No le gustan esos libros así subrayados, con su sistema de castas establecido aquella vez y para siempre. La página 77 de la Introducción a la filosofía de Carpio dice, con línea azul trazada con regla que “el arte de Sócrates consiste no en proporcionar él mismo conocimientos”, pero resalta con rojo “sino en ayudar el alma de los interrogados a dar a luz los conocimientos de que están grávidas”.
Recupera la lógica de alumno: qué no puedo dejar de decir en la mesa de examen. Pero tal vez, piensa el lector, por qué no hacer una lectura inversa, por qué no centrar la atención en la construcción de un arte sobre la negación del yo mismo, un arte del suicidio perpetuo. No una idea para el profesor de Lógica y Filosofía; con suerte, tal vez, para el de Literatura.
Por eso ya no raya con regla ni con lapicera, porque el trazo negro del lápiz le permite recorrer la hoja impresa sin disonancias, como si esa huella de la lectura fuera parte de la escritura. Por eso gusta de la línea negativamente recta que denuncia la lectura acostado o en el ómnibus. O el ida y vuelta de un trazo entusiasta que se niega a dejar de leer un mismo fragmento.
El lápiz es amable con el papel: se desliza amorosamente, envolviendo las letras y las palabras que agradan, conmueven, sorprenden, hacen dudar o provocan furia.

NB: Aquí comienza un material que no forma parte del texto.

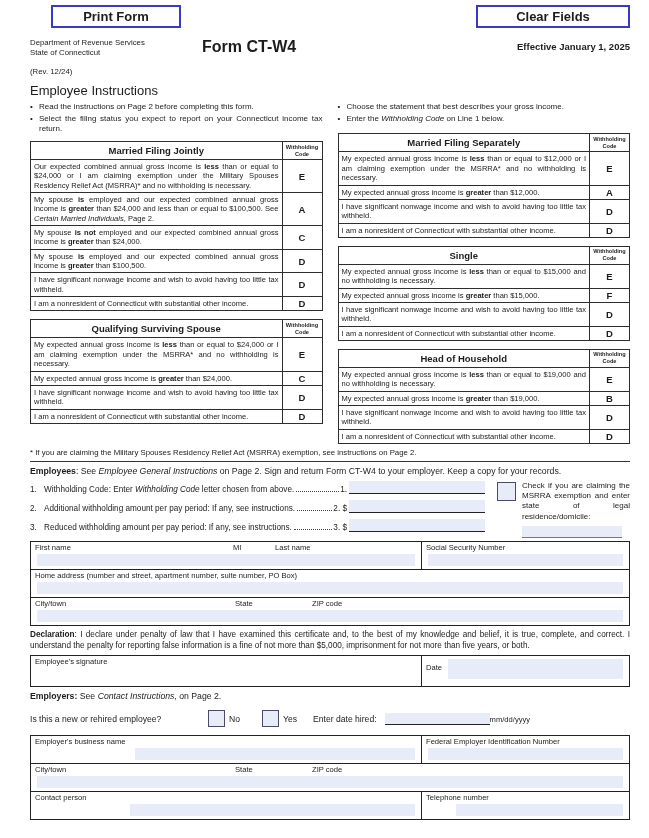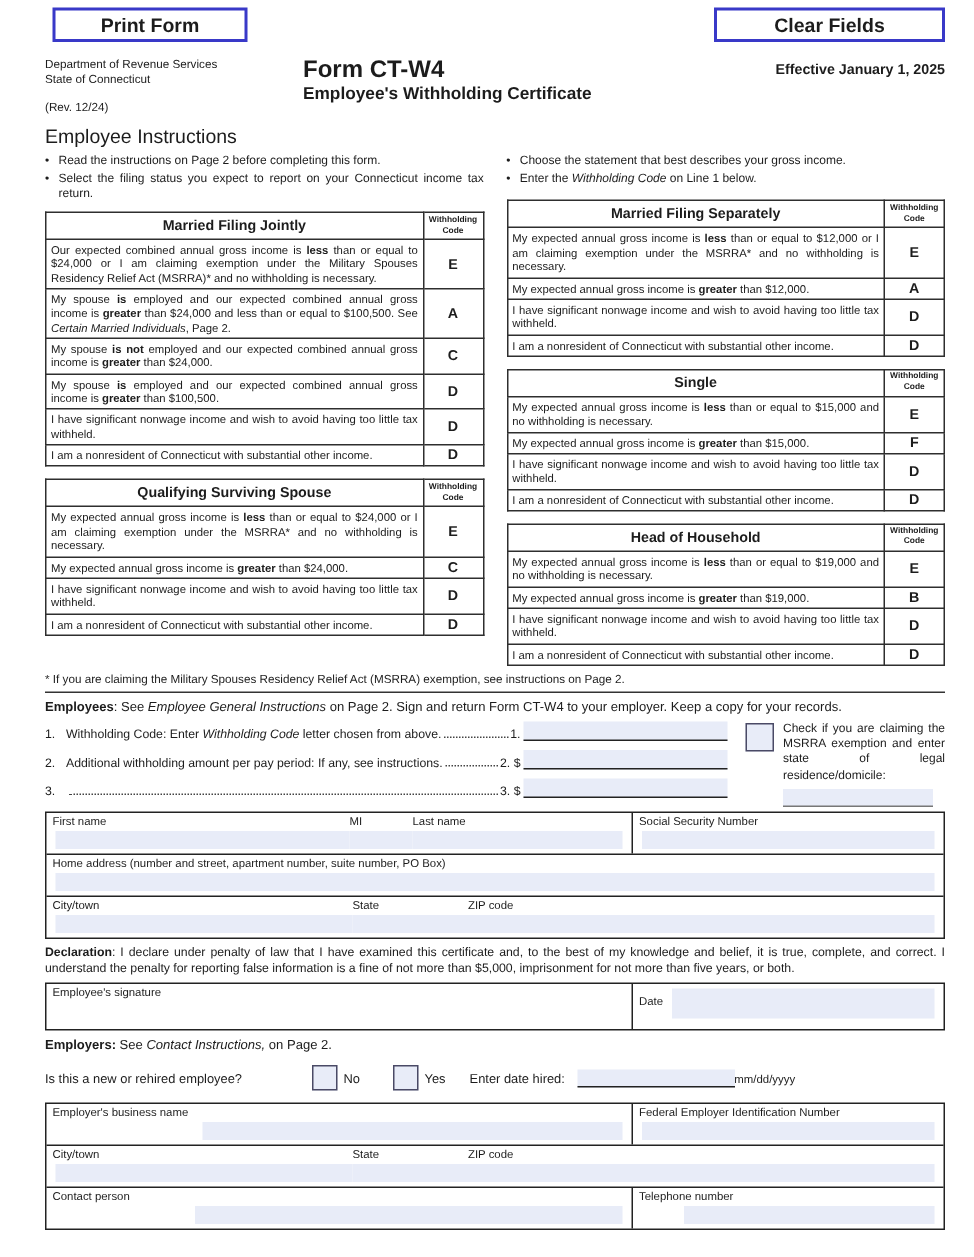"Print Form" .btn-print { left: 5px -> 21px }
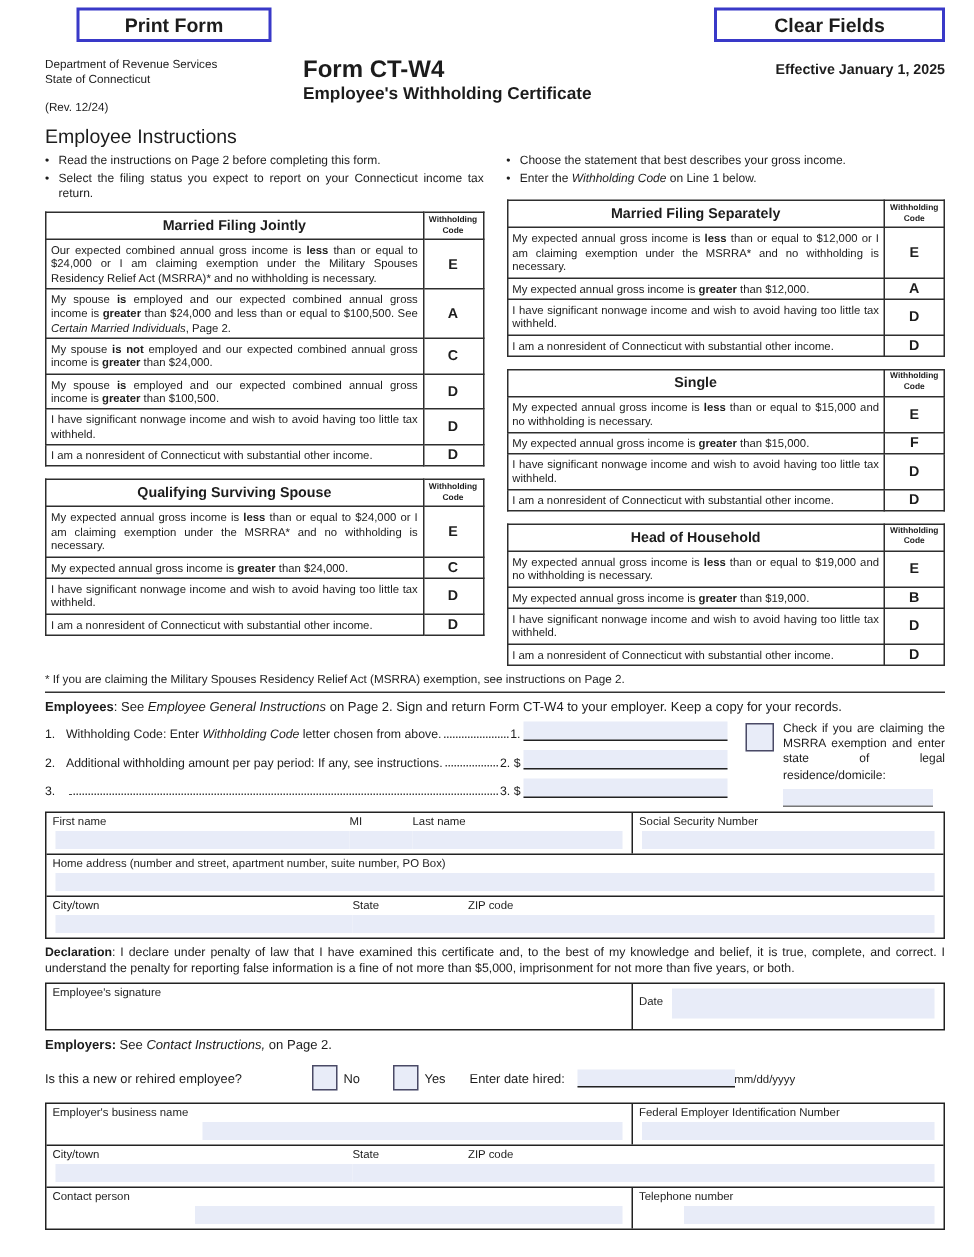"Employee's Withholding Certificate" div.form-title { html: <div>Employee's Withholding Certificate</div> -> none }
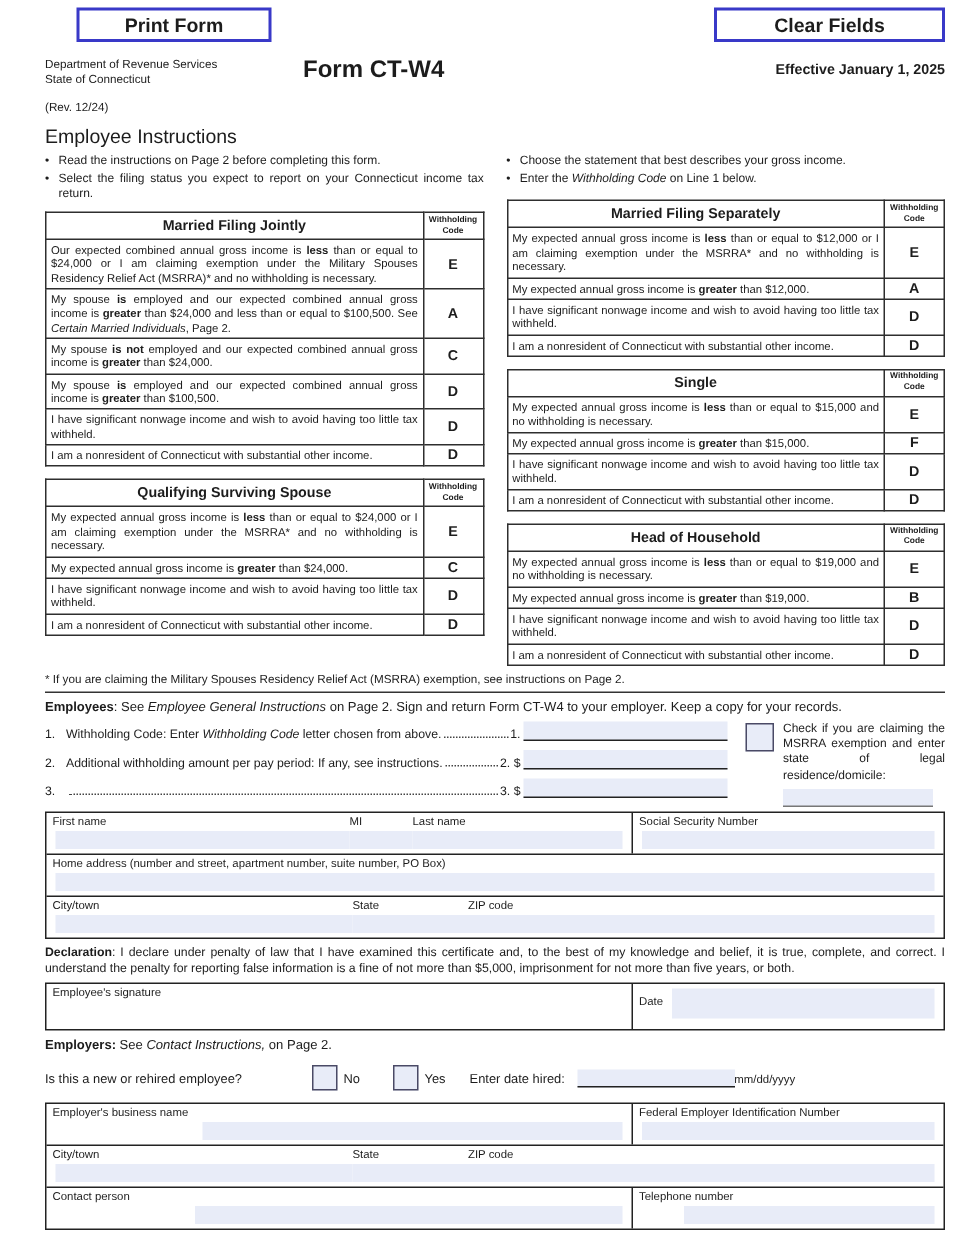"Reduced withholding amount per pay" span.line-text { html: none -> <span><span>Reduced withholding amount per pay period: If any, see instructions.</span></span> }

El lápiz se apropia de los márgenes y vuelve a copiar una frase que la memoria pretende pelearle al tiempo, con muchas chances de perder la apuesta pero con la esperanza de que en algún momento pueda resucitar como cita por el mero hecho de haber sido reduplicada en el espacio en blanco.
El lápiz blando permite dibujar, firuletear, trazar líneas de vinculación, proponer una cartografía anómala dentro del libro que derive hacia la página 328 o a esa línea marcada “leer aquí”: el lector pelea contra la segura posibilidad de perderse olvidando, dejando miguitas en un bosque lleno de pájaros muertos de hambre.
El lápiz es voraz, se apropia de las páginas en blanco del inicio y el final y anota ideas junto con un número de teléfono o una dirección: todo cabe en la lectura y el celular del plomero podrá hacer sentido -¿cuándo? ¿cómo? ¿para qué?- en las falsas portadas de un libro de poesía.
El lector que escribe un diario teme olvidar y descansa en su lápiz. Un lápiz que, sospecha, se está tomando demasiadas atribuciones.